The Museum of European and Mediterranean Civilisations was inaugurated on 7th June 2013 as part of Marseille-Provence 2013, a year when Marseille was designated as the European Capital of Culture.
It's a strong design urban project indicating the doctrinal lines within which the project has to draw its own identity. Thus the sociological functioning of the ground floor faces both the sea front and the Mediterranean hall. The design is horizontal in order to avoid competing with Fort St Jean.
First of all a 72-metre sided perfect square, it is a classical Latin, Greek or oriental plan controlled by Pythagoras.

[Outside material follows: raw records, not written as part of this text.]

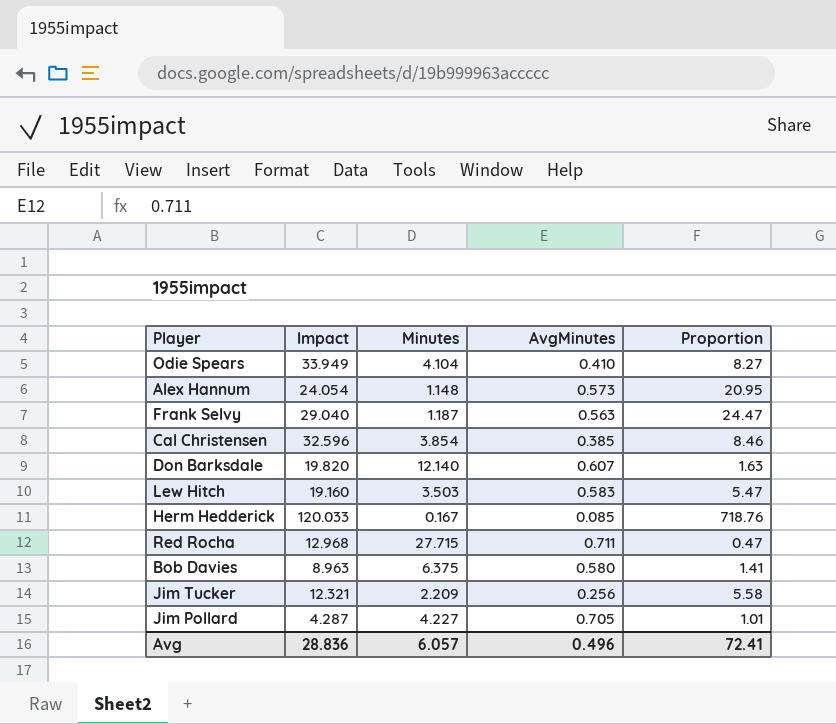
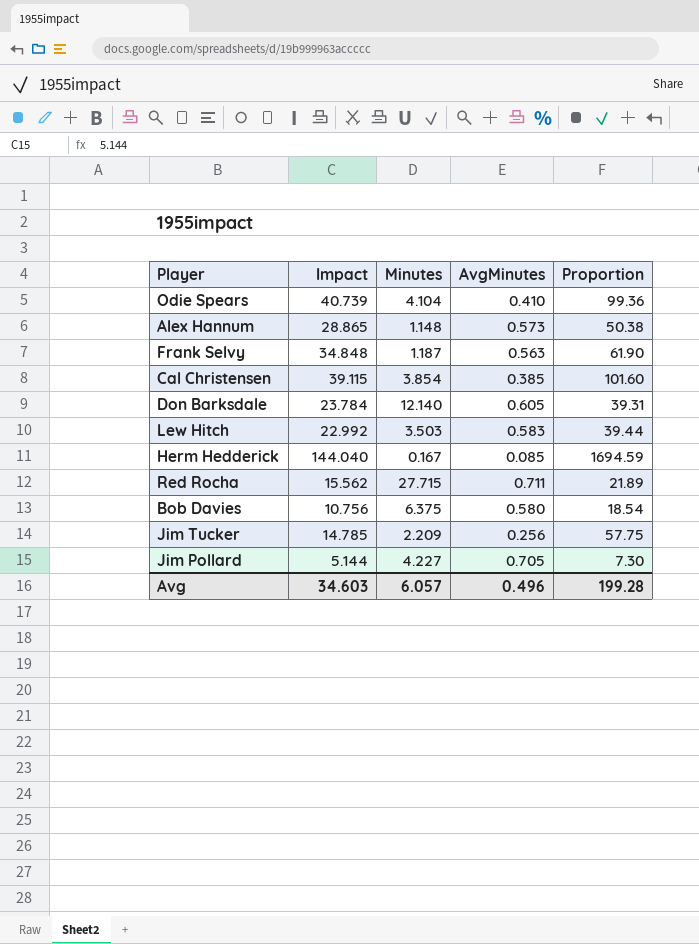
column Proportion | formula: [Impact] / [Minutes] -> [Impact] / [AvgMinutes]
Odie Spears | Impact: 33.949 -> 40.739
Alex Hannum | Impact: 24.054 -> 28.865
Frank Selvy | Impact: 29.040 -> 34.848
Cal Christensen | Impact: 32.596 -> 39.115
Don Barksdale | Impact: 19.820 -> 23.784
Don Barksdale | AvgMinutes: 0.607 -> 0.605
Lew Hitch | Impact: 19.160 -> 22.992
Herm Hedderick | Impact: 120.033 -> 144.040
Red Rocha | Impact: 12.968 -> 15.562
Bob Davies | Impact: 8.963 -> 10.756
Jim Tucker | Impact: 12.321 -> 14.785
Jim Pollard | Impact: 4.287 -> 5.144
Avg | Impact: 28.836 -> 34.603
Avg | Proportion: 72.41 -> 199.28

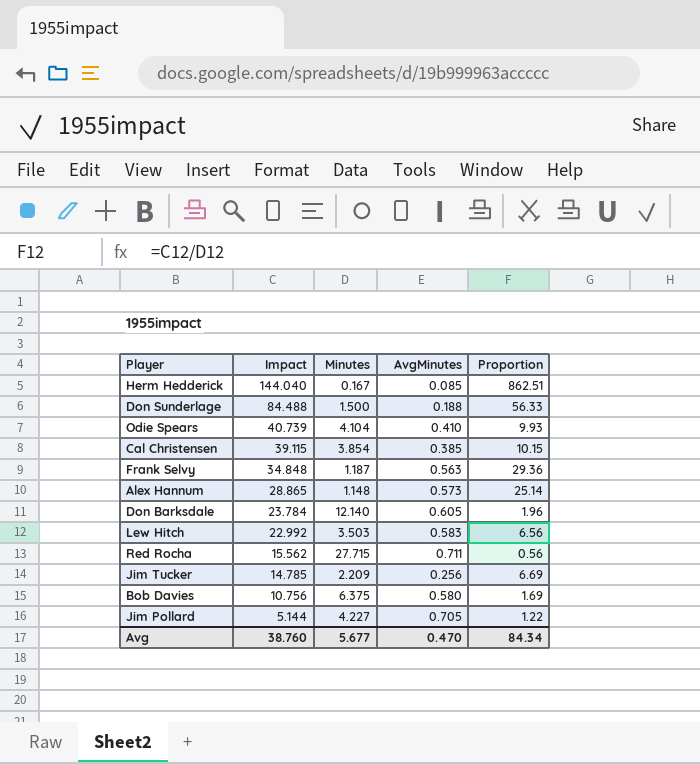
row order: none -> Impact descending
column Proportion | formula: [Impact] / [AvgMinutes] -> [Impact] / [Minutes]
row Don Sunderlage: none -> 84.488 | 1.500 | 0.188 | 56.33
Avg | Impact: 34.603 -> 38.760
Avg | Minutes: 6.057 -> 5.677
Avg | AvgMinutes: 0.496 -> 0.470
Avg | Proportion: 199.28 -> 84.34

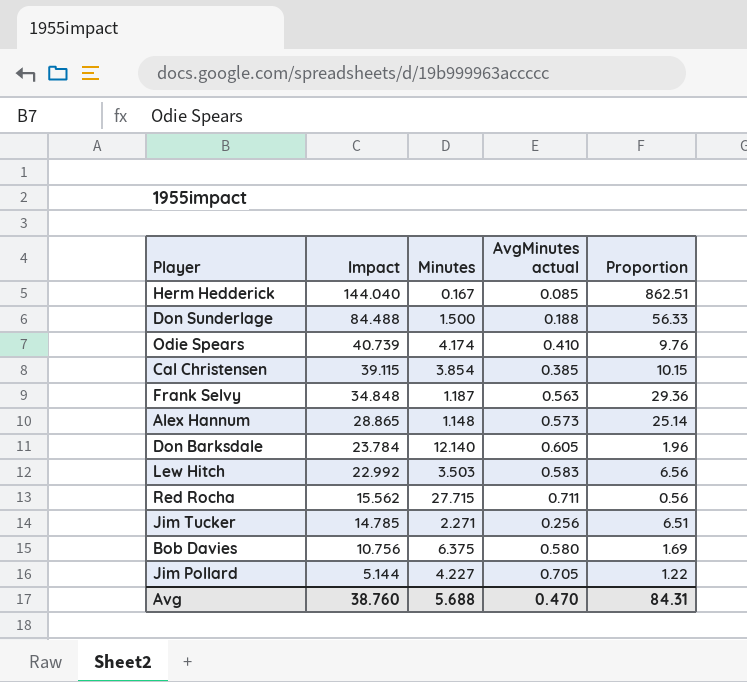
column name: AvgMinutes -> AvgMinutes actual
Odie Spears | Minutes: 4.104 -> 4.174
Odie Spears | Proportion: 9.93 -> 9.76
Jim Tucker | Minutes: 2.209 -> 2.271
Jim Tucker | Proportion: 6.69 -> 6.51
Avg | Minutes: 5.677 -> 5.688
Avg | Proportion: 84.34 -> 84.31

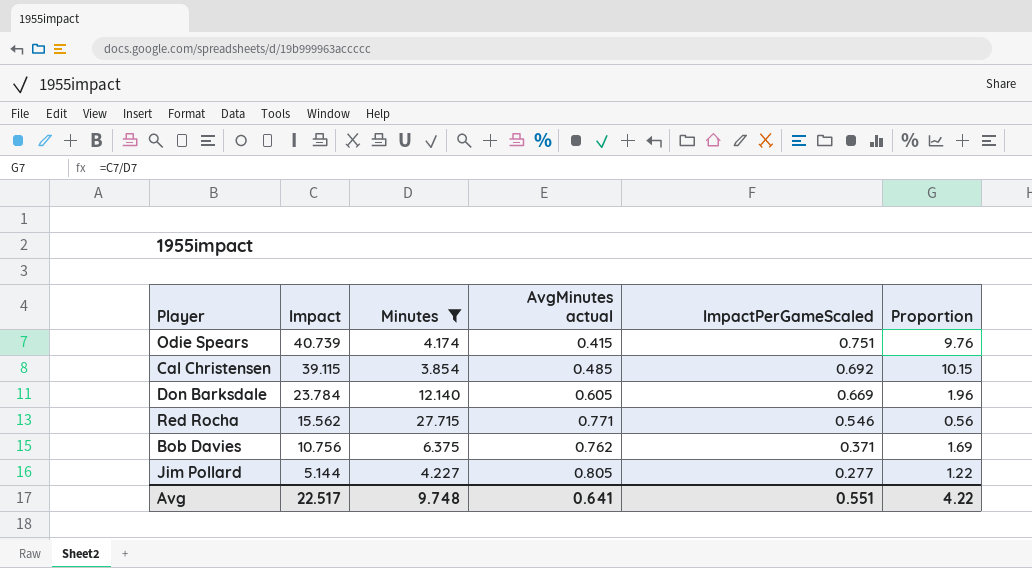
filter: none -> Minutes >= 3.854
column ImpactPerGameScaled | position: none -> 5
Odie Spears | AvgMinutes actual: 0.410 -> 0.415
Cal Christensen | AvgMinutes actual: 0.385 -> 0.485
Red Rocha | AvgMinutes actual: 0.711 -> 0.771
Bob Davies | AvgMinutes actual: 0.580 -> 0.762
Jim Pollard | AvgMinutes actual: 0.705 -> 0.805
Avg | Impact: 38.760 -> 22.517
Avg | Minutes: 5.688 -> 9.748
Avg | AvgMinutes actual: 0.470 -> 0.641
Avg | Proportion: 84.31 -> 4.22

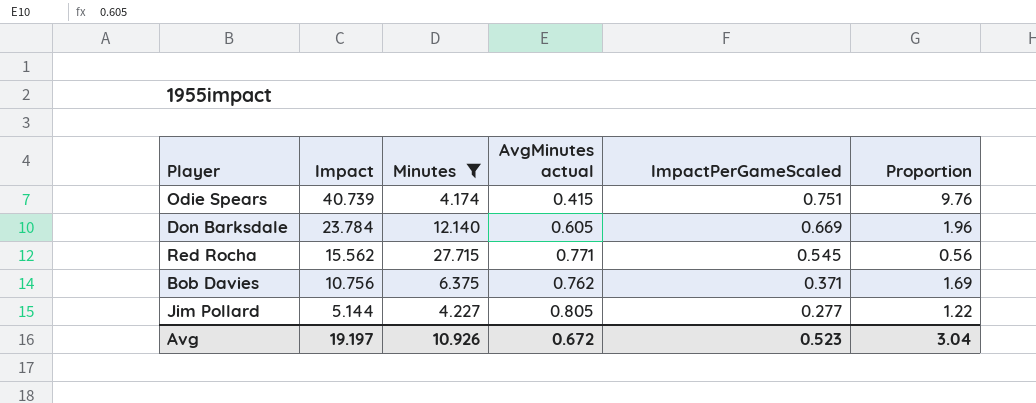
row Cal Christensen: 39.115 | 3.854 | 0.485 | 0.692 | 10.15 -> none
Red Rocha | ImpactPerGameScaled: 0.546 -> 0.545
Avg | Impact: 22.517 -> 19.197
Avg | Minutes: 9.748 -> 10.926
Avg | AvgMinutes actual: 0.641 -> 0.672
Avg | ImpactPerGameScaled: 0.551 -> 0.523
Avg | Proportion: 4.22 -> 3.04

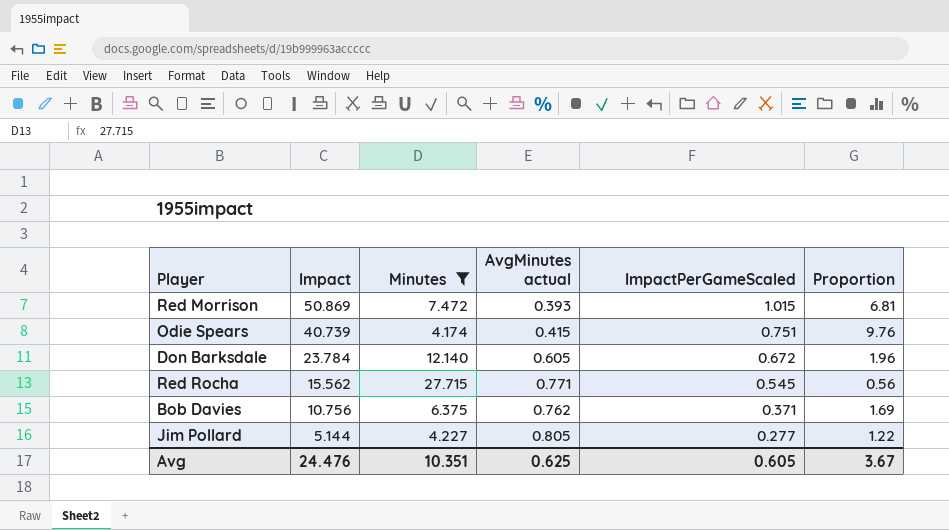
row Red Morrison: none -> 50.869 | 7.472 | 0.393 | 1.015 | 6.81
Don Barksdale | ImpactPerGameScaled: 0.669 -> 0.672
Avg | Impact: 19.197 -> 24.476
Avg | Minutes: 10.926 -> 10.351
Avg | AvgMinutes actual: 0.672 -> 0.625
Avg | ImpactPerGameScaled: 0.523 -> 0.605
Avg | Proportion: 3.04 -> 3.67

Inside this square, is another 52-metre sided square, housing the exhibition halls and conference rooms identified as the heart of the museum. Around this, beneath it and over it are the service areas. Nevertheless between the heart and the service areas, open spaces completely encircle the central square and form a linking passage for the old streets. More interested by the views of the fort, the sea or the port, culturally distracted visitors may choose this route.
The tectonic choice of an exceptional concrete coming from the latest research by French industry, reducing the dimensions to little more than skin and bones, affirms a mineral script under the high ramparts of Fort Saint-Jean.
This sole material in the colour of dust, matt, crushed by the light, distant from the brilliance and technological consumerism, commends the dense and the delicate.
The MuCEM sees itself evanescent in a landscape of stone and Orientalist through its fanning shadows.